Ilmuwan politik Adele Webb menggambarkan fenomena ini sebagai “ambivalensi demokrasi”. Saya biasa menggambarkannya sebagai “kelelahan demokrasi”, meskipun kita tidak pernah benar-benar memiliki demokrasi. Singkatnya, oligarki kita telah memberi nama buruk pada demokrasi.
Dan hal ini membawa kita pada faktor ketiga: Kembalinya apa yang digambarkan oleh sosiolog Jerman Max Weber sebagai kepemimpinan yang “karismatik”, yaitu tokoh-tokoh politik yang, di mata para pendukung setianya, “diberkahi dengan kemampuan supernatural, manusia super, atau kekuatan supranatural. setidaknya secara spesifik kekuatan atau kualitas yang luar biasa.” Lagipula, baik Tuan. Marcos dan Duterte pada dasarnya adalah pemimpin yang karismatik, sehingga mereka adalah pihak yang diuntungkan dari apa yang bisa disebut dengan “asymmetric accountability” (akuntabilitas asimetris): Ketika ada yang tidak beres, kesalahannya selalu ada pada bawahan atau lembaga yang berada di bawah pengawasan mereka, namun yang salah adalah kesalahannya. ke kanan, penghargaan diberikan kepada pemimpin yang karismatik. Konsep tanggung jawab komando tidak ada. Ini semua tentang keyakinan pada kemauan politik.

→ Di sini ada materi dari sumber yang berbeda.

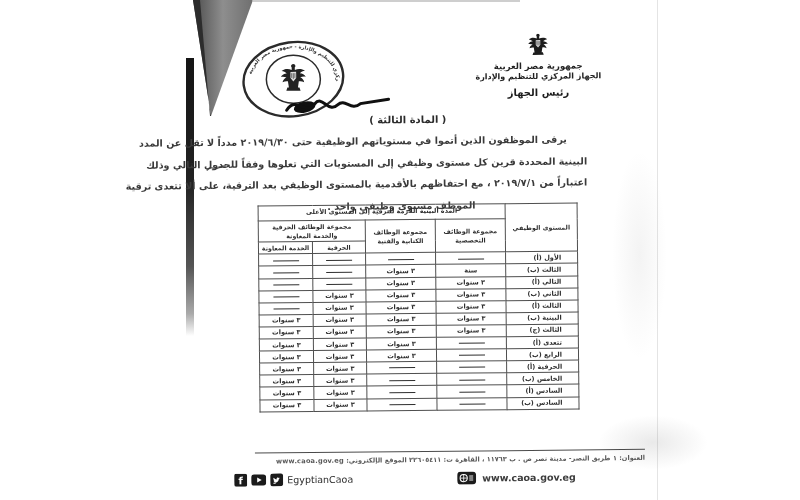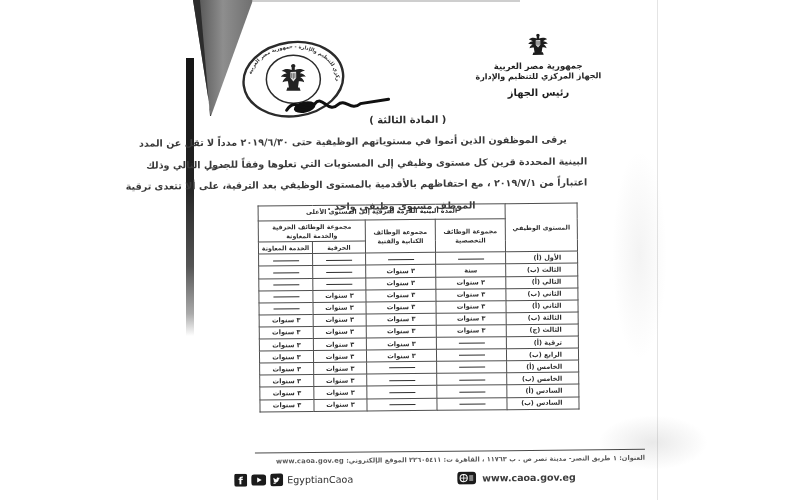"الثاني (أ)" td.level-cell { text: الثاني -> الثالث }
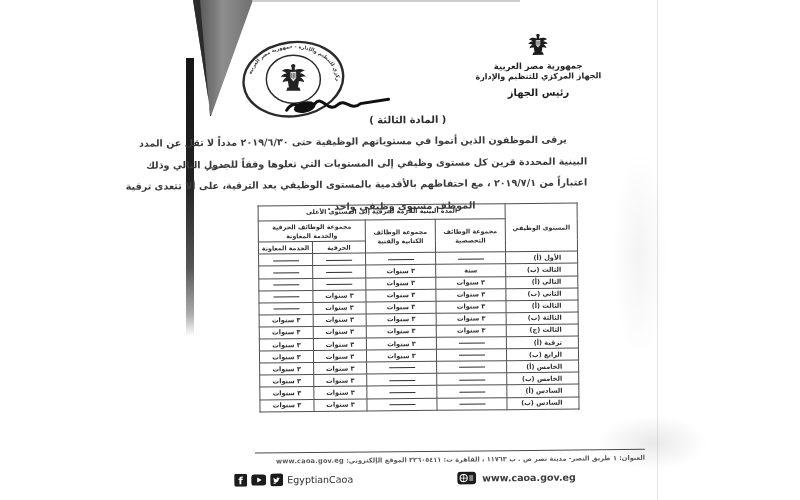"الثالثة (ب)" td.level-cell { text: الثالثة -> البينية }
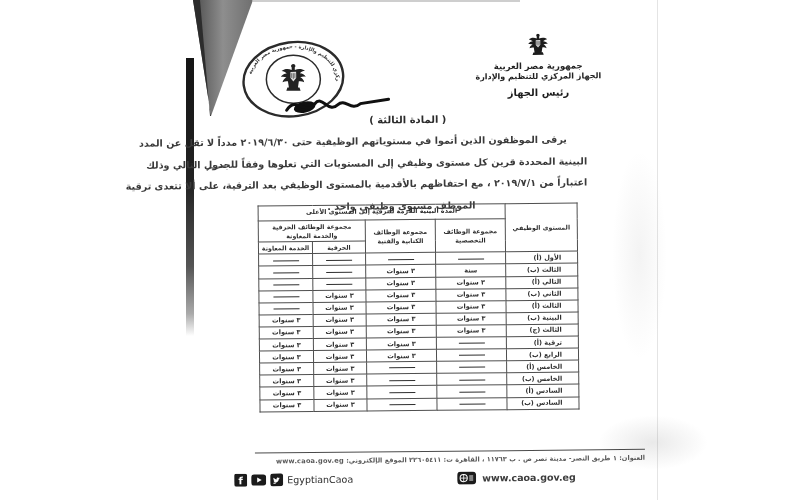"ترقية (أ)" td.level-cell { text: ترقية -> تتعدى }
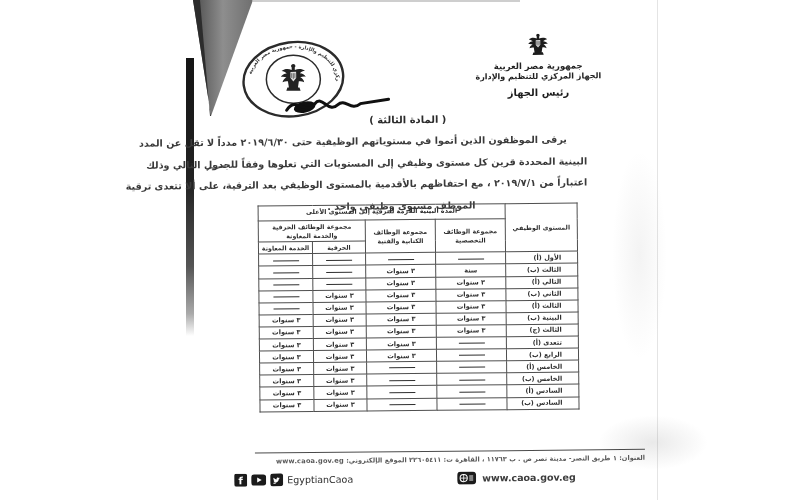"الخامس (أ)" td.level-cell { text: الخامس -> الحرفية }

Hal ini sebagian menjelaskan mengapa dua pemimpin teratas kita mendapatkan tingkat dukungan yang sangat tinggi, meskipun semua survei yang dapat diandalkan menunjukkan rendahnya kepercayaan terhadap kabinet presiden atau, lebih khusus lagi, Departemen Pendidikan, yang dijalankan oleh wakil presiden. Dalam politik Filipina, karisma subjektif mengalahkan kompetensi objektif.